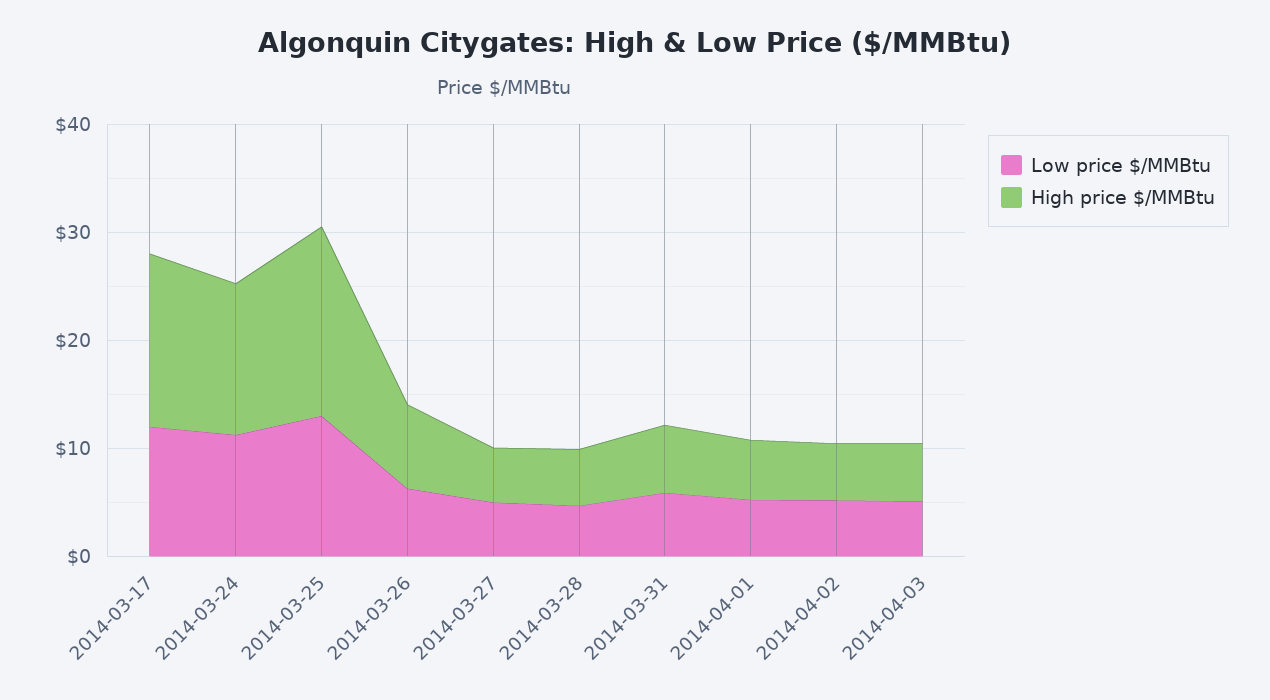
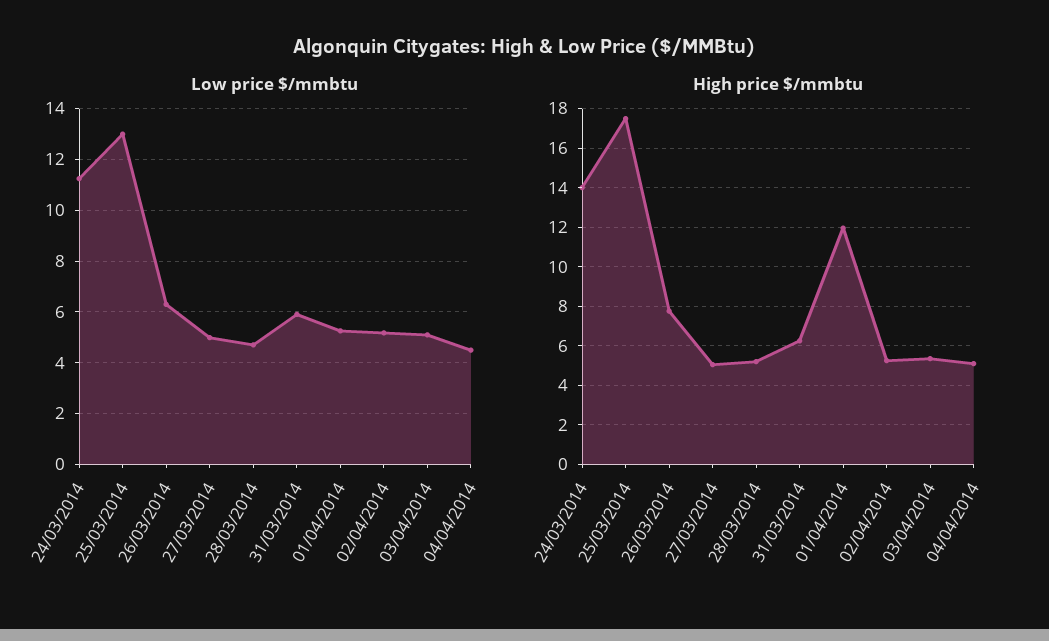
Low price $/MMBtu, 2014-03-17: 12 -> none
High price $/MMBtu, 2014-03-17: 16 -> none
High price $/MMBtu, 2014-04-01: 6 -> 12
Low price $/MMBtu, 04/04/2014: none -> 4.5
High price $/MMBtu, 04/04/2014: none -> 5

○ ○ ○ ○

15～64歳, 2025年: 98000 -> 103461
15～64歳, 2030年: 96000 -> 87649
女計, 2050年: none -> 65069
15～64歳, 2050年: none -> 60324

○ ○ ○ ○

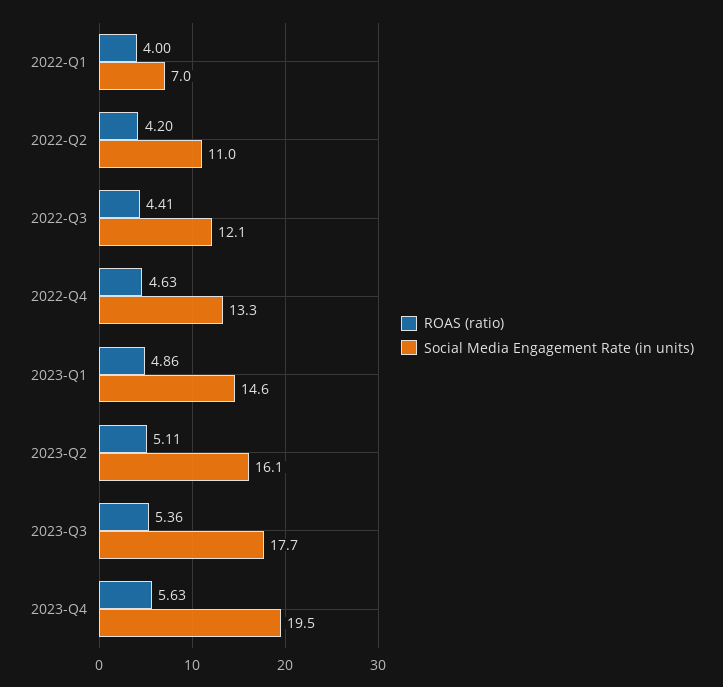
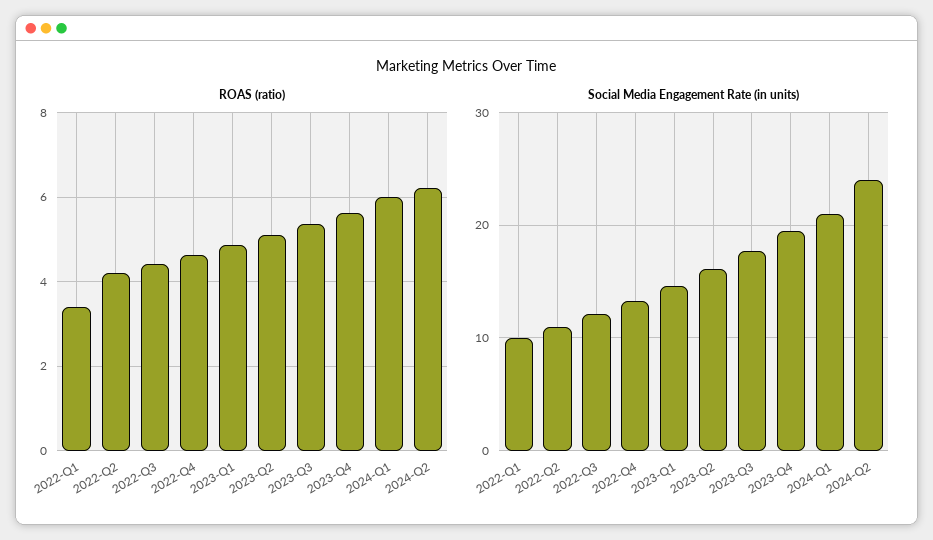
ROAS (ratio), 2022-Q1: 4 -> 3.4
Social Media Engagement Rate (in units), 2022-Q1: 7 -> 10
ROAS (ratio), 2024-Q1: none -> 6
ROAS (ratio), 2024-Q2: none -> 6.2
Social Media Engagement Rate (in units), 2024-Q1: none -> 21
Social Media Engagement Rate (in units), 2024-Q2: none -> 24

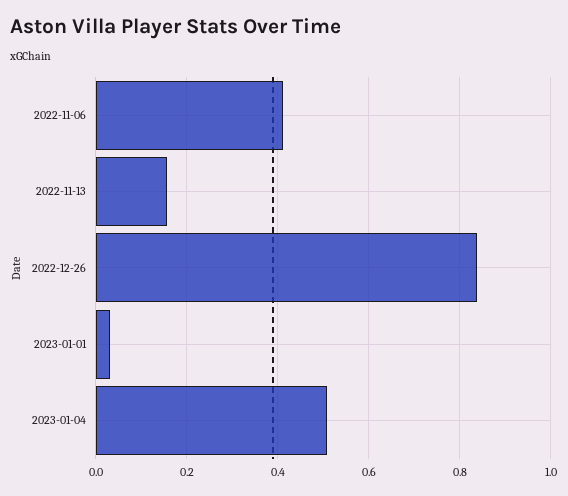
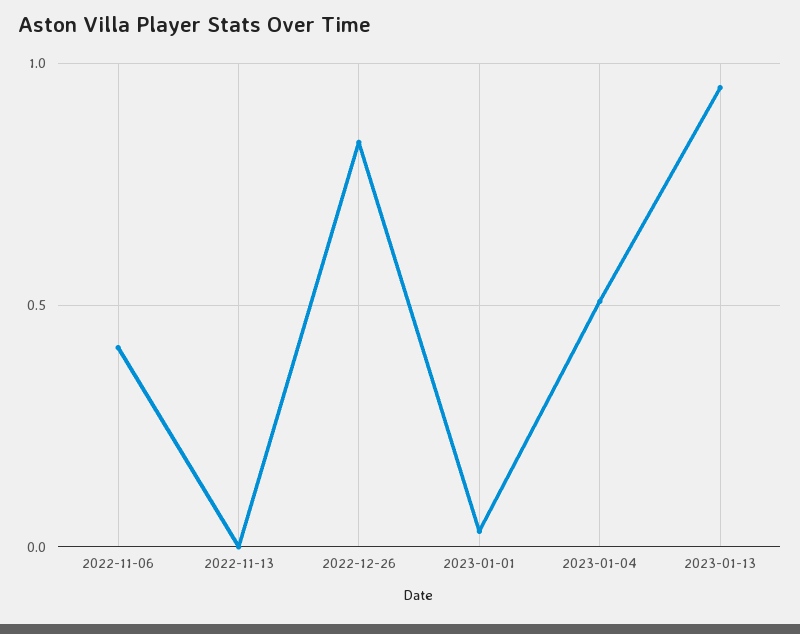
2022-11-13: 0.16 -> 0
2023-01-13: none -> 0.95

○ ○ ○ ○

Every line above from the line with "Low price $/MMBtu, 2014-03-17: 12 -> none" to the line with "High price $/MMBtu, 04/04/2014: none -> 5" is wanted, ends included; write them out exactly and add no other line.

Low price $/MMBtu, 2014-03-17: 12 -> none
High price $/MMBtu, 2014-03-17: 16 -> none
High price $/MMBtu, 2014-04-01: 6 -> 12
Low price $/MMBtu, 04/04/2014: none -> 4.5
High price $/MMBtu, 04/04/2014: none -> 5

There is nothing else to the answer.